Transcribe exactly the line that contains "new from online" and all lines following it to the end of the material below; omit everything else.

(Beginning of RECORDS PROVIDED)

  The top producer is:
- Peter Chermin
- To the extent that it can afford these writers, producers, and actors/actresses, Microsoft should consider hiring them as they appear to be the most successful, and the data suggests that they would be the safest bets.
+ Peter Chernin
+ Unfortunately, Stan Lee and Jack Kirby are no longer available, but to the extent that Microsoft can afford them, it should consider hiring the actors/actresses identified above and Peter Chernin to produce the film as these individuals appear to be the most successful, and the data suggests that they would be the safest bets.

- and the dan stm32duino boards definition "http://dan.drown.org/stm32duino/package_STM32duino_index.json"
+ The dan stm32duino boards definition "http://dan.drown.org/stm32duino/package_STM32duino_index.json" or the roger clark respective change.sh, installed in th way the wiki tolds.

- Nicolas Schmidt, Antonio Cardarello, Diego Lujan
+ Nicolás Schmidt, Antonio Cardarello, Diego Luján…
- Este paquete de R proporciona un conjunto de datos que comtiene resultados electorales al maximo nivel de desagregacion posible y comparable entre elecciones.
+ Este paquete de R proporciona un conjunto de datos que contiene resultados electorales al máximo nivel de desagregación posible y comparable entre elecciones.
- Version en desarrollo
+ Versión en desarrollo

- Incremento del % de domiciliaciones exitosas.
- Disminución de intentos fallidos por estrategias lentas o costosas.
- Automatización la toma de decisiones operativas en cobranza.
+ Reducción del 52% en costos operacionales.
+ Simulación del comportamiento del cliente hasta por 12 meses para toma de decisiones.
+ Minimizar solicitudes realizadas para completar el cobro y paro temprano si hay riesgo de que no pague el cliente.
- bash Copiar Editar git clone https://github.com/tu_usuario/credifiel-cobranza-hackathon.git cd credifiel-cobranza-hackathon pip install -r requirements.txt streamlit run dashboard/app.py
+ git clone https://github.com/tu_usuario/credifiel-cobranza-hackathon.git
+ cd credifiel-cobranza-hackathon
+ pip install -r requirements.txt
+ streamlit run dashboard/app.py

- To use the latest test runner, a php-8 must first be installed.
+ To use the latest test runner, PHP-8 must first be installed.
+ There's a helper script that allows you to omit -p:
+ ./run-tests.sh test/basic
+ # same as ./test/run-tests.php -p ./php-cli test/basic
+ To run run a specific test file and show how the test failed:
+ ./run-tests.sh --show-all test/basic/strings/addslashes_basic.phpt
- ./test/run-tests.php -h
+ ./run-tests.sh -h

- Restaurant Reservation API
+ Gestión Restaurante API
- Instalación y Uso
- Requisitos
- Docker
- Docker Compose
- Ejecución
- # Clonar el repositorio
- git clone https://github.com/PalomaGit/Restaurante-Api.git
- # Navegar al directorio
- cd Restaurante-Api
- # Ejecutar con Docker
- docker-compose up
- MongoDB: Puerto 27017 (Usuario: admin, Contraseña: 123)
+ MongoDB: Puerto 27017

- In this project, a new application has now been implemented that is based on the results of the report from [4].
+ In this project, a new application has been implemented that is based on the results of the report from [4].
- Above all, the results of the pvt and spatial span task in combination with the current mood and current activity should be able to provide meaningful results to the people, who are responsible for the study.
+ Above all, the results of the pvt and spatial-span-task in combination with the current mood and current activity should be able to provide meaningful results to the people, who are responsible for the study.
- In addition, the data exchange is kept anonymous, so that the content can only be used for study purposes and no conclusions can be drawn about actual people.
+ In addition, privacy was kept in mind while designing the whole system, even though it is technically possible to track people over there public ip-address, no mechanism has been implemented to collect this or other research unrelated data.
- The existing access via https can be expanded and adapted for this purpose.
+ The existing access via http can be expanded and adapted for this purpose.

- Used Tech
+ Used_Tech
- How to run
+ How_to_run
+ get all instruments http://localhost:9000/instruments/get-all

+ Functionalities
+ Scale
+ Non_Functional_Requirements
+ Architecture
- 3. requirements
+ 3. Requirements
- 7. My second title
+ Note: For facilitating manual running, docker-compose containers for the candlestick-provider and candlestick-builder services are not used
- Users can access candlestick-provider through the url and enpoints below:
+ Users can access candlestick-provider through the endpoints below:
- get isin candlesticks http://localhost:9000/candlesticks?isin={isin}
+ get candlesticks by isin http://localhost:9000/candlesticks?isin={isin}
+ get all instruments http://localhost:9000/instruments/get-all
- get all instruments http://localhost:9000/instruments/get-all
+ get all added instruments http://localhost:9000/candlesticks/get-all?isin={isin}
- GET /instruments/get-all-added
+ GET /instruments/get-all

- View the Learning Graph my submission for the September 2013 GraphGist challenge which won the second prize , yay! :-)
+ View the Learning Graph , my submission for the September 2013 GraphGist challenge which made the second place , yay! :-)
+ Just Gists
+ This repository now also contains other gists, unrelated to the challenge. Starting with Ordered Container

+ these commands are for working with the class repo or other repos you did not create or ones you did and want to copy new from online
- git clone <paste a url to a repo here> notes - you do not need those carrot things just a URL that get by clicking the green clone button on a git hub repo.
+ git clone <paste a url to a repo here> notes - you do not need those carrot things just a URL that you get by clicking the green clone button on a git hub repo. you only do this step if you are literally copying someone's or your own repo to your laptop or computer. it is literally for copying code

(End of RECORDS PROVIDED)

ANSWER →
+ these commands are for working with the class repo or other repos you did not create or ones you did and want to copy new from online
- git clone <paste a url to a repo here> notes - you do not need those carrot things just a URL that get by clicking the green clone button on a git hub repo.
+ git clone <paste a url to a repo here> notes - you do not need those carrot things just a URL that you get by clicking the green clone button on a git hub repo. you only do this step if you are literally copying someone's or your own repo to your laptop or computer. it is literally for copying code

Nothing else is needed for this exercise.